What is an isotype control?
During the antibody staining procedure, it is important to note that the primary antibody can bind not only to its target antigen but also to non-specific molecules such as reactive epitopes or Fc receptors present on cell surfaces. This non-specific antibody interaction (off-target interaction) can produce a background signal which results in an alteration of the experimental results. Therefore, when you are using a primary antibody for the correct detection of an antigen, it is important to distinguish between the specific signal and the background signal produced by the antibody. For this reason, in the place of the primary antibody, another antibody known as an isotype control should be used. The isotype control is an antibody raised against an antigen that is not expressed in the analyzed sample. The isotype control differs from your primary antibody only for the specificity of the antigen and does not specifically bind to any antigens present in the sample of interest.

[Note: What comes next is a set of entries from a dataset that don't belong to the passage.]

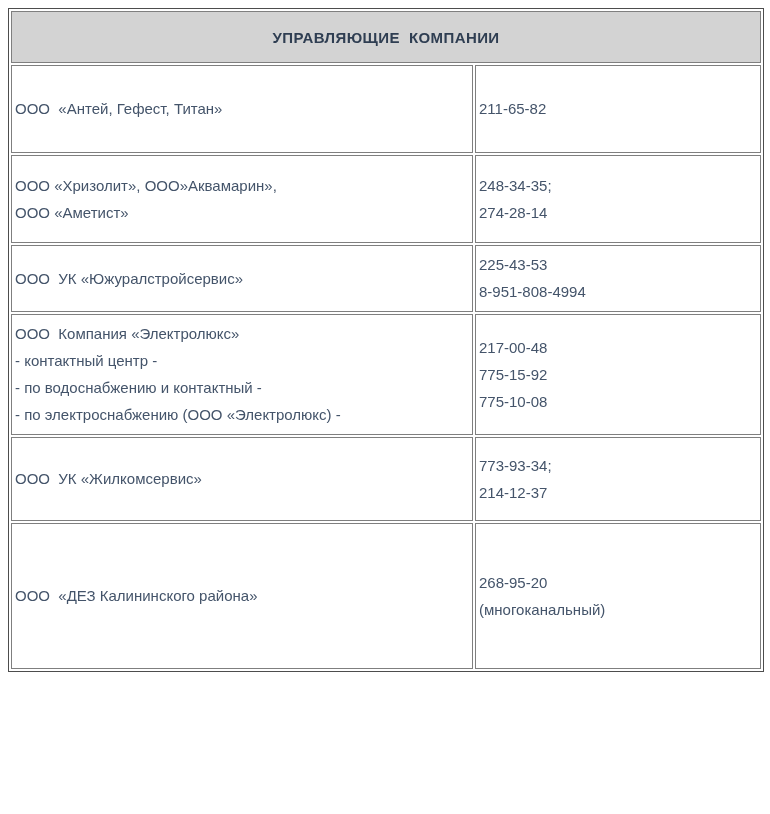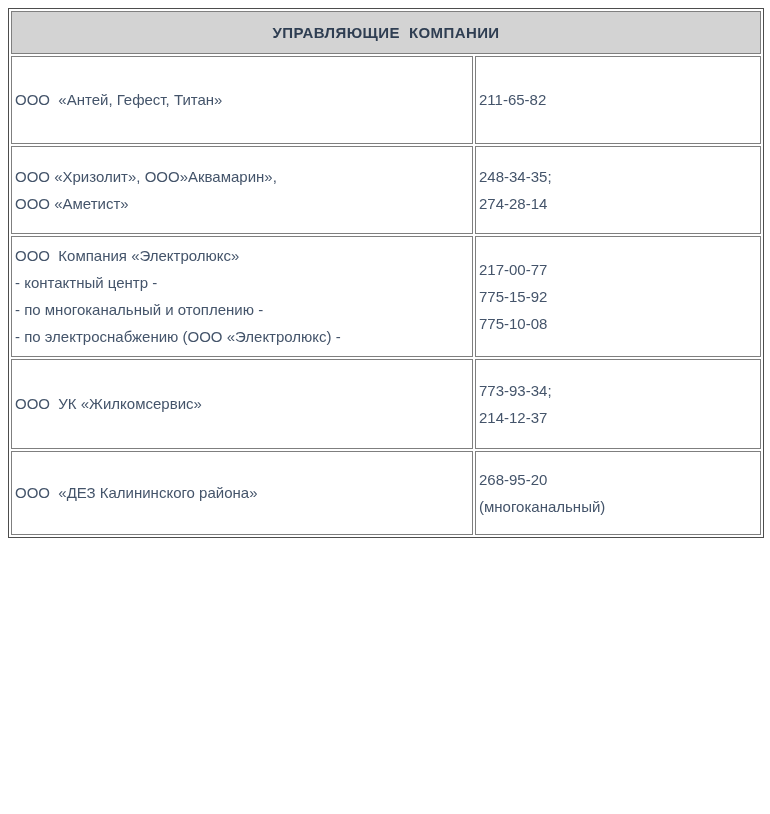--- a/index.html
+++ b/index.html
@@ -34,7 +34,7 @@
     overflow:hidden;
   }
   th.title-cell{
-    height:43px;
+    height:52px;
     background:var(--header-bg);
     color:var(--header-text);
     font-size:15px;

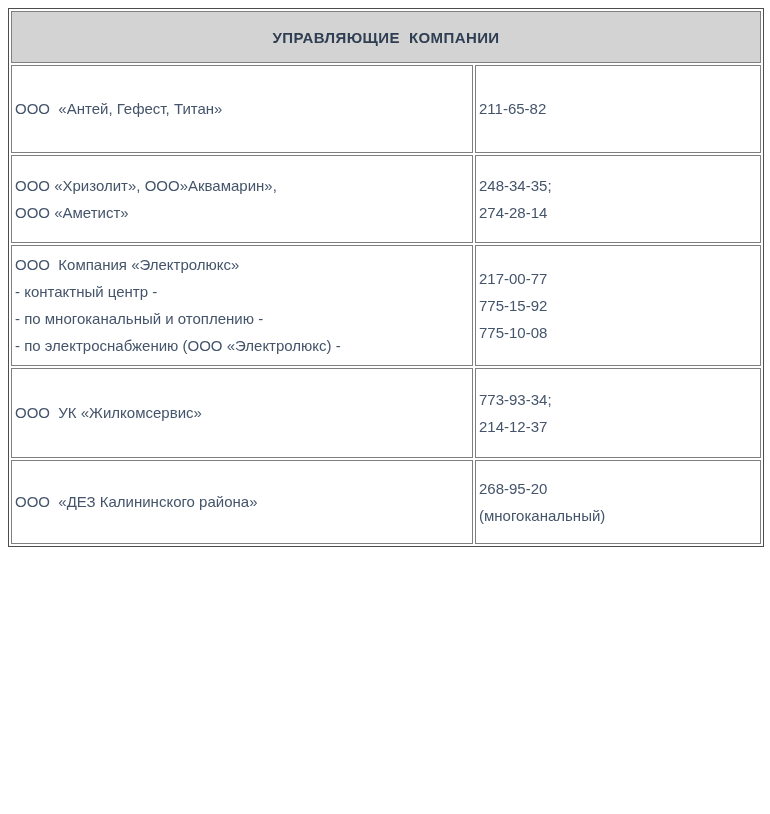--- a/index.html
+++ b/index.html
@@ -97,6 +97,15 @@
       </tr>
       <tr>
         <td>
+          <p>ООО  УК «Южуралстройсервис»</p>
+        </td>
+        <td>
+          <p>225-43-53</p>
+          <p>8-951-808-4994</p>
+        </td>
+      </tr>
+      <tr>
+        <td>
           <p>ООО  Компания «Электролюкс»</p>
           <p>- контактный центр -</p>
           <p>- по многоканальный и отоплению -</p>

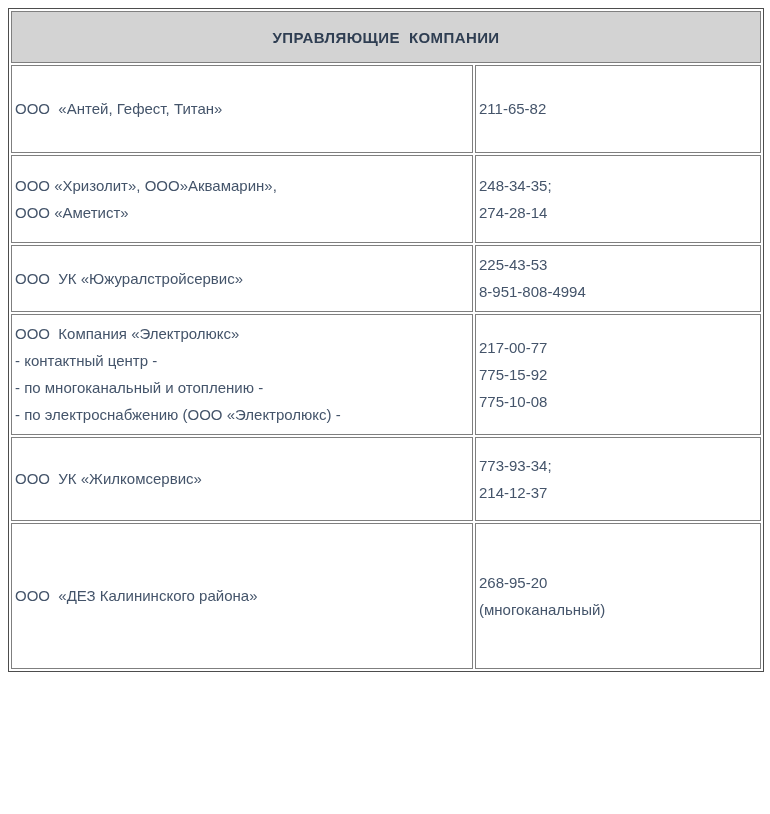--- a/index.html
+++ b/index.html
@@ -112,7 +112,7 @@
           <p>- по электроснабжению (ООО «Электролюкс) -</p>
         </td>
         <td>
-          <p>217-00-77</p>
+          <p>217-00-48</p>
           <p>775-15-92</p>
           <p>775-10-08</p>
         </td>

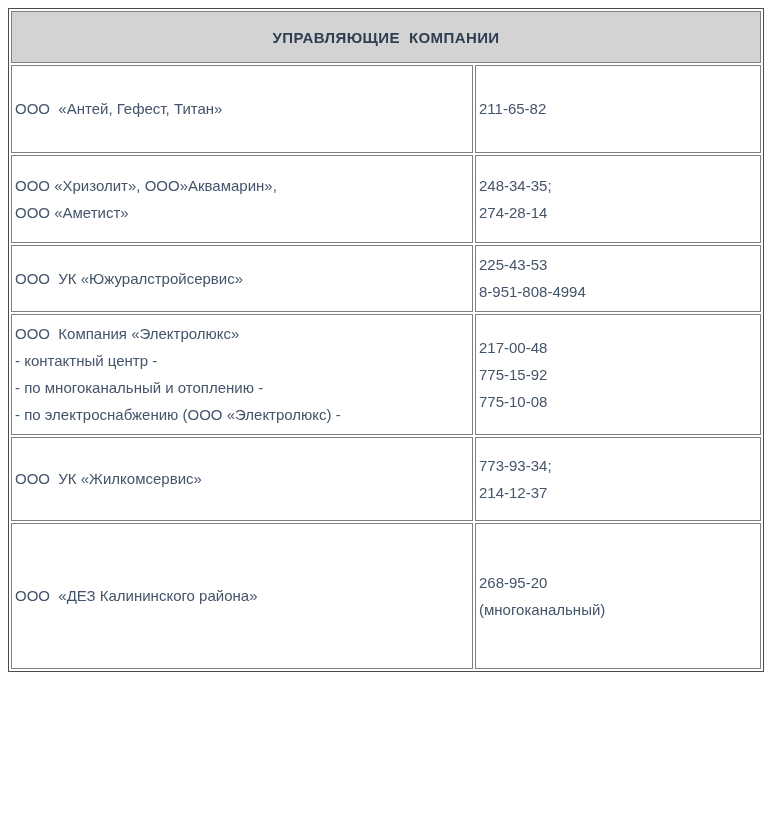--- a/index.html
+++ b/index.html
@@ -108,7 +108,7 @@
         <td>
           <p>ООО  Компания «Электролюкс»</p>
           <p>- контактный центр -</p>
-          <p>- по многоканальный и отоплению -</p>
+          <p>- по водоснабжению и контактный -</p>
           <p>- по электроснабжению (ООО «Электролюкс) -</p>
         </td>
         <td>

Why are isotype controls important?
Isotype controls are very important in order to ensure that the primary antibody staining is specific rather than non-specific background signal. An isotype control, also known as a negative control, is a primary antibody that does not bind to any antigen in the sample but matches all the properties of the primary antibody being used, such as: host species, isotype (and subclass), and conjugation. In research experiments such as flow cytometry (FC) and immunohistochemistry (IHC), there is a high risk of background staining, and an isotype control should be used to ensure the staining patterns are interpreted correctly. It is not possible to predict the unspecific binding of a primary antibody to non-targets molecules, as such, an isotype control is necessary in order to evaluate the contribution of non-specific background signal to the staining results and to distinguish between non-specific and specific antibody staining.
What causes non-specific background staining?
Generally, you can have a background signal when your primary antibody binds non-specifically to the Fc receptors expressed on cells, such as: B cells, macrophages, monocytes, and dendritic cells. Additionally, the primary antibody can also bind non-specifically to lipids and carbohydrates and can interact with off-target proteins or debris present in the sample.
How to choose an isotype control?
An isotype control antibody must match the properties of the primary antibody being used. It must be raised in the same host species, be of the same isotype and Ig subclass, and have the same conjugation. For example, if you are using a mouse IgG1 monoclonal antibody (PE conjugated) you should use a mouse IgG1 (PE conjugated) isotype control.
What experimental conditions should you consider?
The isotype control antibody should be used in place of the primary antibody and with the same experimental conditions, including: working concentration (μg/ml), temperature, incubation, and detection method. It is also important to use an isotype control from the same supplier as the primary antibody, as the isotype control should ideally have an equivalent label to antibody ratio with respect to the primary antibody, and conjugation methods and the resulting number of fluorophore molecules conjugated to a particular antibody can vary between suppliers.
How can you reduce non-specific antibody binding?
You can reduce non-specific antibody binding by blocking Fc receptors, for example, by adding an excess of BSA to the buffer. Additionally, you can reduce the amount of antibody being used, by reducing the working concentration or performing a titration of the primary antibody, and you can also gate out dead cells in flow cytometry experiments by using live / dead makers.